CleanCSS constructor accepts a hash as a parameter, i.e., new CleanCSS(options).minify(source) with the following options available:

  • keepSpecialComments - * for keeping all (default), 1 for keeping first one only, 0 for removing all
  • keepBreaks - whether to keep line breaks (default is false)
  • benchmark - turns on benchmarking mode measuring time spent on cleaning up (run npm run bench to see example)
  • root - path to resolve absolute @import rules and rebase relative URLs
  • relativeTo - path with which to resolve relative @import rules and URLs
  • processImport - whether to process @import rules
  • noRebase - whether to skip URLs rebasing
  • noAdvanced - set to true to disable advanced optimizations - selector & property merging, reduction, etc.
  • compatibility - Force compatibility mode to ie7 or ie8. Defaults to not set.
  • debug - set to true to get minification statistics under stats property (see test/custom-test.js for examples)

How to use clean-css with build tools?

For a tutorial how to use Grunt, Gulp, Broccoli or Brunch with clean-css, read Addy Osmani’s “Spring cleaning unused CSS”.

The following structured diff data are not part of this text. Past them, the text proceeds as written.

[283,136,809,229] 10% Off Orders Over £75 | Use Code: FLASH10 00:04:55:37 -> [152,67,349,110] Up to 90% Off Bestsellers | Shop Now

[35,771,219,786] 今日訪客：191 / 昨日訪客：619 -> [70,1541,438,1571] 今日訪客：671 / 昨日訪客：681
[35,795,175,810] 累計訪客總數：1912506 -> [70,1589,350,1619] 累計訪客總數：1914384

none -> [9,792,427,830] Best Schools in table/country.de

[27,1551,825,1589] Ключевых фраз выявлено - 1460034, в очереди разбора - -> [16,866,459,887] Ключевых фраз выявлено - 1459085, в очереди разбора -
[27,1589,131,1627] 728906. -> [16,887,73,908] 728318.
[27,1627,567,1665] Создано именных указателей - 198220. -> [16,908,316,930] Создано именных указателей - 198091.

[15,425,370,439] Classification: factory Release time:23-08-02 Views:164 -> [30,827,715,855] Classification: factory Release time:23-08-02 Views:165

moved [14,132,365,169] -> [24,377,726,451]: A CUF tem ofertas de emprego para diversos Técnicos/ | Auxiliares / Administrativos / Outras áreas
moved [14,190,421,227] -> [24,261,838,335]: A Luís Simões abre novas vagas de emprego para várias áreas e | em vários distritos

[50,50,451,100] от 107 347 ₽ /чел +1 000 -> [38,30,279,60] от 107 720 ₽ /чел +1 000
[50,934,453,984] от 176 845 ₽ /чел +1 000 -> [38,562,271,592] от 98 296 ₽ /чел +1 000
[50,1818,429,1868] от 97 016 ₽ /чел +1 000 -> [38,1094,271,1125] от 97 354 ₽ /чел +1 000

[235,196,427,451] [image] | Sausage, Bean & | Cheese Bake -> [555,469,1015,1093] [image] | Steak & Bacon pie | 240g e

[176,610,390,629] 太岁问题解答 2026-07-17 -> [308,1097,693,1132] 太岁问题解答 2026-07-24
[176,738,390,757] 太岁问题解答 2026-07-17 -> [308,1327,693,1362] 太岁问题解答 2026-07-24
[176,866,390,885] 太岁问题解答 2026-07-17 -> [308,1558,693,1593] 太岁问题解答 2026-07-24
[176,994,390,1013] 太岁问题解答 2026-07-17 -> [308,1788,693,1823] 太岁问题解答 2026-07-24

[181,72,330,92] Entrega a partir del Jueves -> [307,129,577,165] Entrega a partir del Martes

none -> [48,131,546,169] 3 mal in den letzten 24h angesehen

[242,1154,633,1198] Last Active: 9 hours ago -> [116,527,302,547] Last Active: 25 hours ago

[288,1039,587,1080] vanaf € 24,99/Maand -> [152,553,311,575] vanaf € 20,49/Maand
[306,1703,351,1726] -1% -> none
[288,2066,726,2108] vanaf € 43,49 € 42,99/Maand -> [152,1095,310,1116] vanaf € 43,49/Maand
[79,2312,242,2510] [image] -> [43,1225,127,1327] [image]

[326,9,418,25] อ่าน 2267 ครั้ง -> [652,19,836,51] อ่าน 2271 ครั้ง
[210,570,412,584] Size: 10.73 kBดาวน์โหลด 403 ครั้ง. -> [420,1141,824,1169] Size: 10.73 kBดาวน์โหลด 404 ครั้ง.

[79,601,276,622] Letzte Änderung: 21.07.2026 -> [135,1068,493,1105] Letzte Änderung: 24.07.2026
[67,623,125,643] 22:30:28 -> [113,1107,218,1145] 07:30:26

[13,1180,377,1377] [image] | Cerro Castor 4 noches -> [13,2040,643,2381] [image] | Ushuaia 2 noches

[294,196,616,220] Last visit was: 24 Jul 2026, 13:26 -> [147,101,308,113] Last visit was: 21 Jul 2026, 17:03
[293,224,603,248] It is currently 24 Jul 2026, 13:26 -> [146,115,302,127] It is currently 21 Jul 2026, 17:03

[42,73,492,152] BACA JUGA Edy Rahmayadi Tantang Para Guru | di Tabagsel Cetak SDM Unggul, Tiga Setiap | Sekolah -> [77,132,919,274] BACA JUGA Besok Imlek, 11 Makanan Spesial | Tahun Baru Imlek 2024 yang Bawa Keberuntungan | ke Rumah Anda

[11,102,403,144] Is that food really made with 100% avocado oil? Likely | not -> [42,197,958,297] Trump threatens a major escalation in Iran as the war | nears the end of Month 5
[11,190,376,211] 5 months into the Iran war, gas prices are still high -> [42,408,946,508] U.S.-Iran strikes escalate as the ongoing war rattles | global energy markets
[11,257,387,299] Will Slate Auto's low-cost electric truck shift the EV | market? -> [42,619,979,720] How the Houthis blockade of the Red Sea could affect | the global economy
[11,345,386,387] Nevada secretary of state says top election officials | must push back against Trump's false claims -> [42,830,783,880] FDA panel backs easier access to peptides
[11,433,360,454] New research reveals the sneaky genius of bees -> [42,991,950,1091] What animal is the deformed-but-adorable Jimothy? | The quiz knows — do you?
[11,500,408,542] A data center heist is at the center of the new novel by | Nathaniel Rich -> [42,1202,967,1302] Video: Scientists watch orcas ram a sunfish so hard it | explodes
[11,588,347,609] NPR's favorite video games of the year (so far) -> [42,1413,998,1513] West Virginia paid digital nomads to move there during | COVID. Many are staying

What are the clean-css’ dev commands?

First clone the source, then run:

  • npm run bench for clean-css benchmarks (see test/bench.js for details)
  • npm run check to check JS sources with JSHint
  • npm test for the test suite

How to contribute to clean-css?

  1. Fork it.
  2. Add test(s) veryfying the problem.
  3. Fix the problem.
  4. Make sure all tests still pass (npm test).
  5. Make sure your code doesn’t break style rules (npm run check) and follow all other ones too.
  6. Send a PR.

If you wonder where to add tests, go for:

  • test/unit-test.js if it’s a simple scenario
  • test/data/... if it’s a complex scenario (just add two files, input and expected output)
  • test/binary-test.js if it’s related to bin/cleancss binary
  • test/module-test.js if it’s related to importing clean-css as a module
  • test/protocol-imports-test.js if it fixes anything related to protocol @imports

Tips & Tricks

How to preserve a comment block?

Use the /*! notation instead of the standard one /*:

/*!
  Important comments included in minified output.
*/

How to rebase relative image URLs

Clean-css will handle it automatically for you (since version 1.1) in the following cases:

  • When using the CLI:
    1. Use an output path via -o/--output to rebase URLs as relative to the output file.
    2. Use a root path via -r/--root to rebase URLs as absolute from the given root path.
    3. If you specify both then -r/--root takes precendence.
  • When using clean-css as a library:
    1. Use a combination of relativeTo and target options for relative rebase (same as 1 in CLI).
    2. Use a combination of relativeTo and root options for absolute rebase (same as 2 in CLI).
    3. root takes precendence over target as in CLI.

Acknowledgments (sorted alphabetically)

  • Anthony Barre (@abarre) for improvements to @import processing, namely introducing the --skip-import / processImport options.
  • Simon Altschuler (@altschuler) for fixing @import processing inside comments.
  • Isaac (@facelessuser) for pointing out a flaw in clean-css’ stateless mode.
  • Jan Michael Alonzo (@jmalonzo) for a patch removing node.js’ old sys package.
  • Timur Kristóf (@Venemo) for an outstanding contribution of advanced property optimizer for 2.2 release.
  • Vincent Voyer (@vvo) for a patch with better empty element regex and for inspiring us to do many performance improvements in 0.4 release.
  • @XhmikosR for suggesting new features (option to remove special comments and strip out URLs quotation) and pointing out numerous improvements (JSHint, media queries).

License

Clean-css is released under the MIT License.